Лоев скакал вдогонку за развевающейся буркой разгоряченного сражением старика. Батько увлекся преследованием и сам уже не замечал того, что отбился от своего эскадрона.
Но вдруг галичане, разом обернувшись и подняв шашки над головами, бросились на одинокого преследователя.
Да не тут-то было! Лоев и Филя, откуда ни возьмись, ударили всадников сбоку и, сбив их неожиданным ударом с коней, порубили всех пятерых, повернувшихся было на Боженко…
Старик стоял и сопел. Он молча и с видимым удовольствием глядел, как деловито сострунивали его защитники вражеских коней и нагружали их амуницией, как спаренные Орел и Фонтан грызанули друг друга по привычке и Филя крикнул им обычное:
— Эй, не жеребись, холера, стоять!
Старик глядел исподлобья на Лоева, и странное недовольство вдруг вскипело в нем, казалось бы — без особых веских причин.
— Ты что ж, откуда здесь? А? В строй без спроса затесался? Почему на моем Орле?.. Филя, а тебе кто раз решил, чертова банка, в бой являться? Кватеру и имущество штабное ты на кого оставил, яловый корень?
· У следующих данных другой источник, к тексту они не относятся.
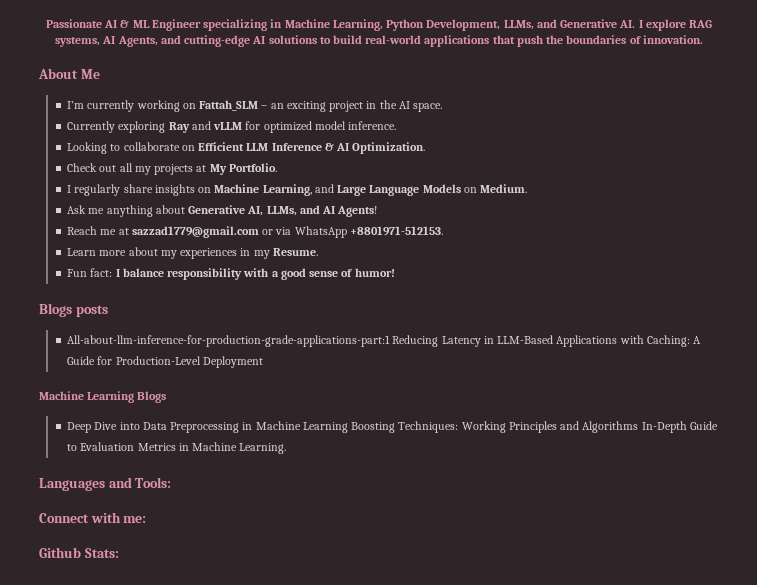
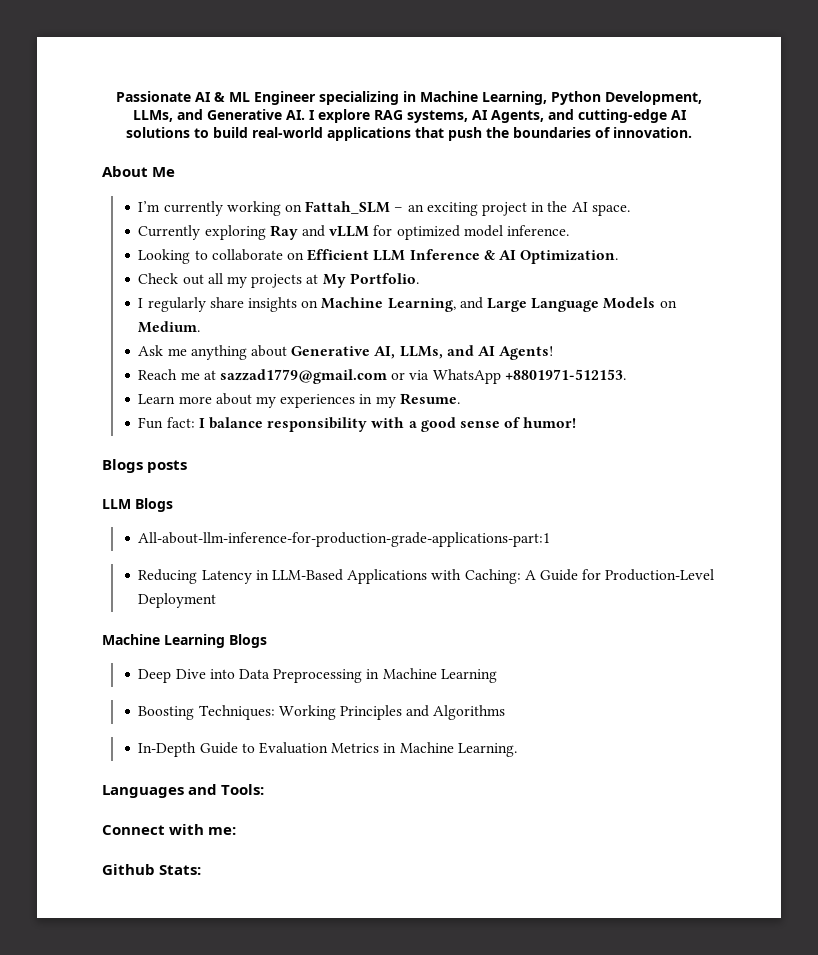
+ LLM Blogs
- All-about-llm-inference-for-production-grade-applications-part:1 Reducing Latency in LLM-Based Applications with Caching: A Guide for Production-Level Deployment
+ All-about-llm-inference-for-production-grade-applications-part:1
+ Reducing Latency in LLM-Based Applications with Caching: A Guide for Production-Level Deployment
- Deep Dive into Data Preprocessing in Machine Learning Boosting Techniques: Working Principles and Algorithms In-Depth Guide to Evaluation Metrics in Machine Learning.
+ Deep Dive into Data Preprocessing in Machine Learning
+ Boosting Techniques: Working Principles and Algorithms
+ In-Depth Guide to Evaluation Metrics in Machine Learning.

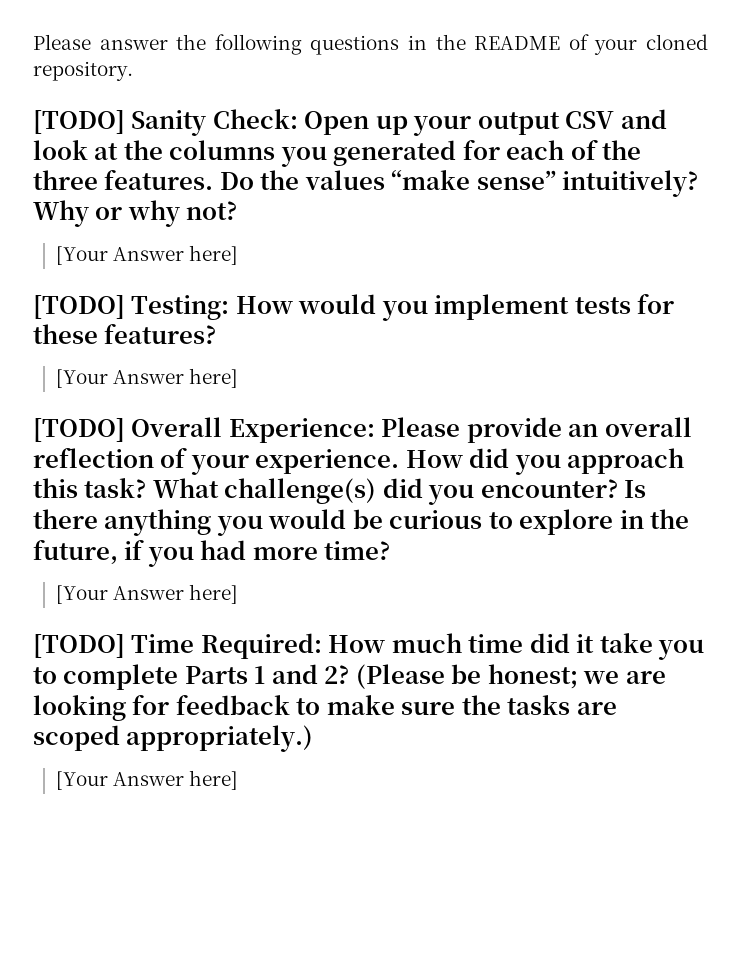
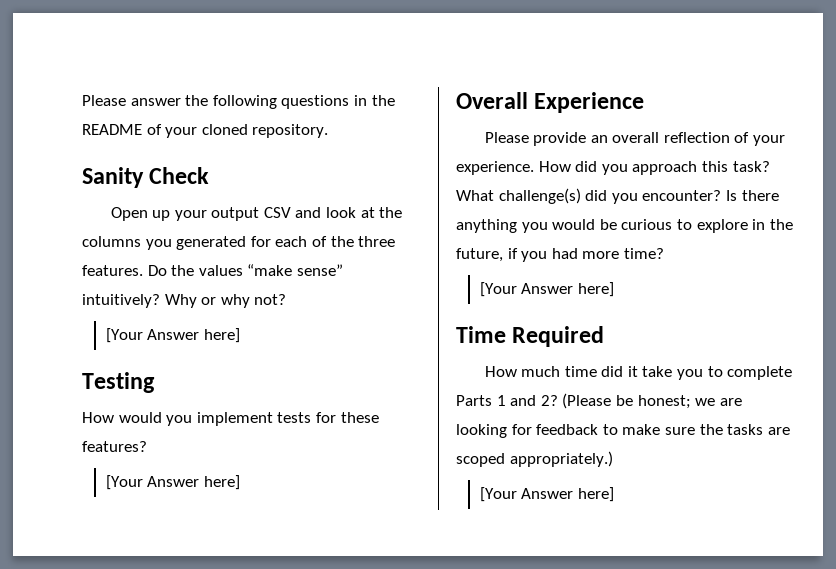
- [TODO] Sanity Check: Open up your output CSV and look at the columns you generated for each of the three features.
+ Sanity Check
+ Open up your output CSV and look at the columns you generated for each of the three features.
- [TODO] Testing: How would you implement tests for these features?
+ Testing
+ How would you implement tests for these features?
- [TODO] Overall Experience: Please provide an overall reflection of your experience.
+ Overall Experience
+ Please provide an overall reflection of your experience.
- [TODO] Time Required: How much time did it take you to complete Parts 1 and 2?
+ Time Required
+ How much time did it take you to complete Parts 1 and 2?

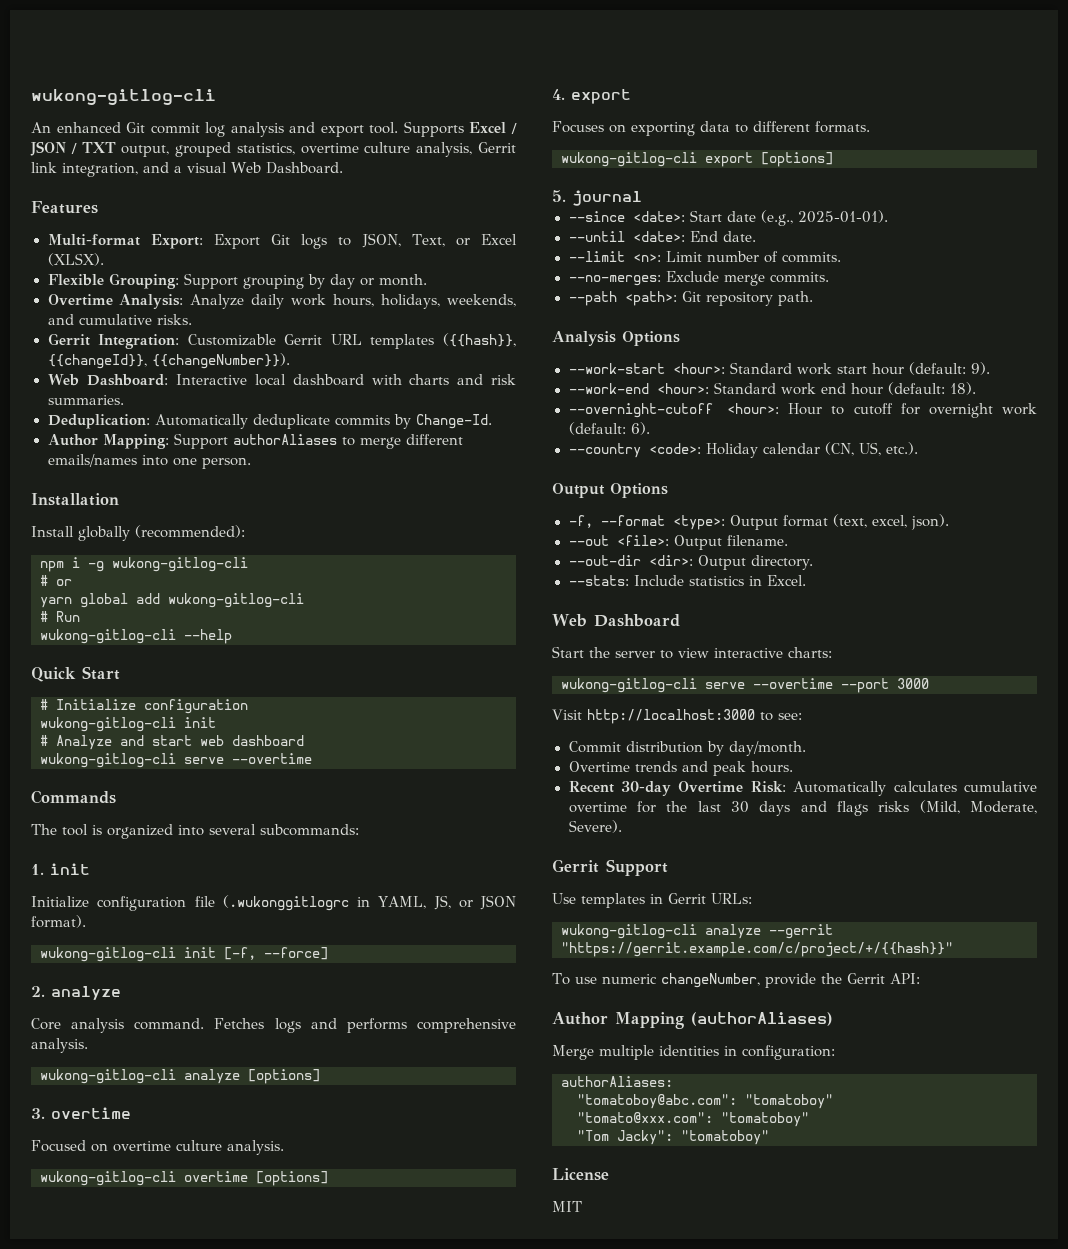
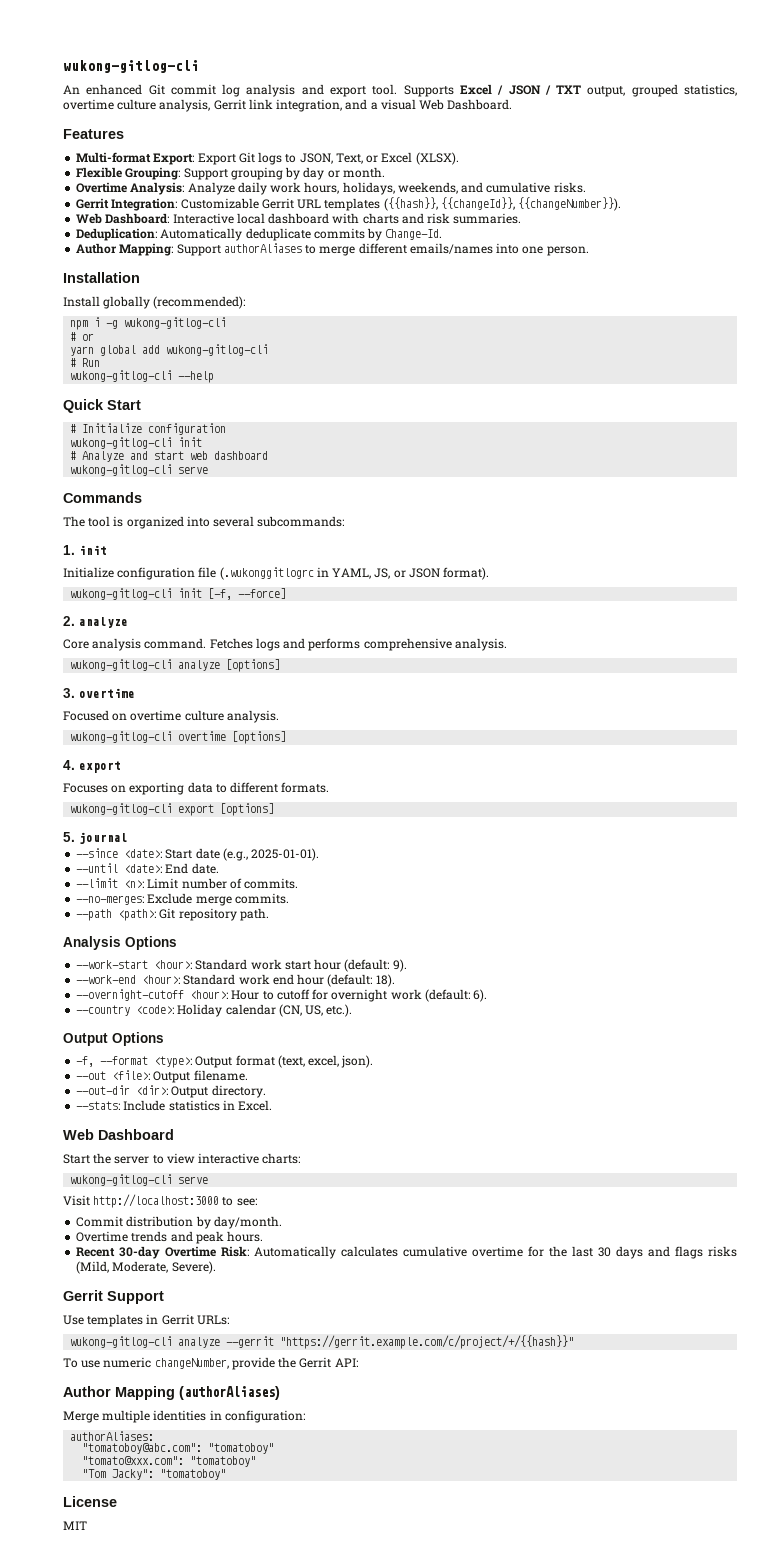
  # Analyze and start web dashboard
- wukong-gitlog-cli serve --overtime
+ wukong-gitlog-cli serve
  Start the server to view interactive charts:
- wukong-gitlog-cli serve --overtime --port 3000
+ wukong-gitlog-cli serve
Батько ворчал сгоряча, не давая себе отчета в том, что только особые обстоятельства могли заставить эскадронного Лоева оседлать Орла, а Филю — бросить штаб и явиться на Фонтане на поле сражения.
— Разрешите доложить, товарищ комбриг, не при здешнем полевом положении, в чем перед вами я есть виноват!
— Как такое — не при здешнем положении? — вскипел батько. — А ты не знаешь, батькин ты сын, что мы завсегда при боевом положении? Какие могут быть препятствия, когда командир спрашивает бойца!.. Стой!.. — вдруг осадил коня батько и, оглядевшись по сторонам, достал бинокль.